Segment Open

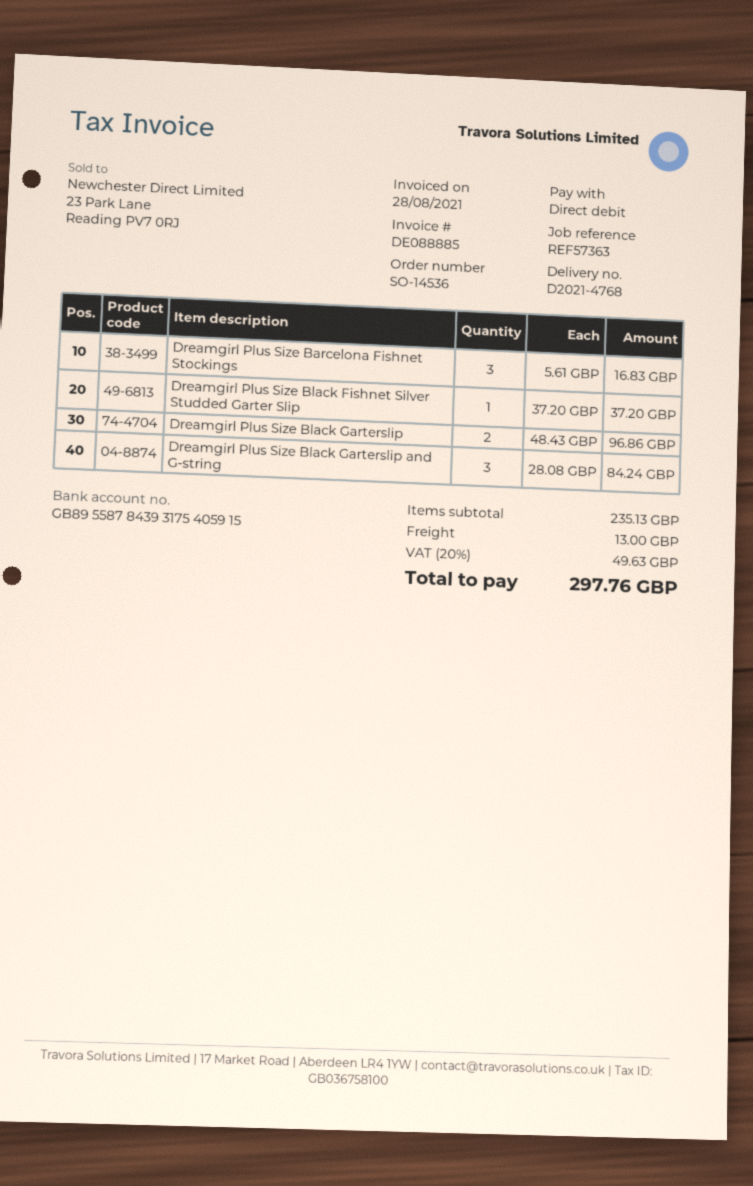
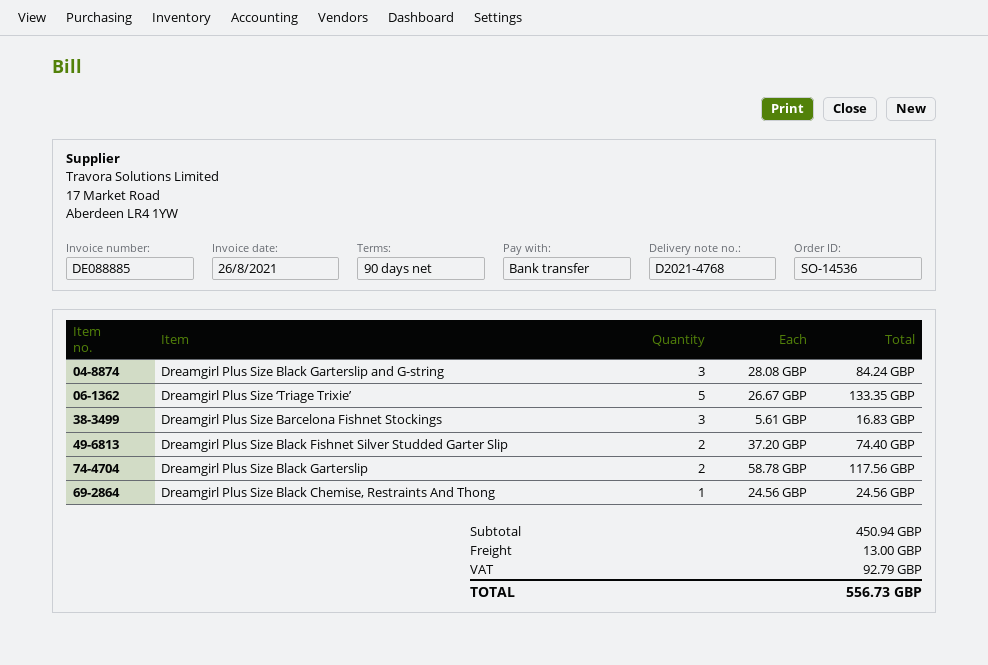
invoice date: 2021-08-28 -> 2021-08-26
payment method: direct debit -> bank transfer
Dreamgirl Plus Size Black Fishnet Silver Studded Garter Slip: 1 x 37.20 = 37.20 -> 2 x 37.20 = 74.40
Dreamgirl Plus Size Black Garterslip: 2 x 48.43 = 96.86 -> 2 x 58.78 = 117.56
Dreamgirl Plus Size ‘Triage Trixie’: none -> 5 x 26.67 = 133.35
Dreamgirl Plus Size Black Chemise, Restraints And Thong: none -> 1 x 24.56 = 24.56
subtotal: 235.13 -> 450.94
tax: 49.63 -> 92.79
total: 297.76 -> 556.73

Segment Closed

**What the exercise asks:** Nothing but the lines from the one containing "subtotal: 235.13 -> 450.94" through the end of the material should appear; please return them exactly.

**Exercise result:**
subtotal: 235.13 -> 450.94
tax: 49.63 -> 92.79
total: 297.76 -> 556.73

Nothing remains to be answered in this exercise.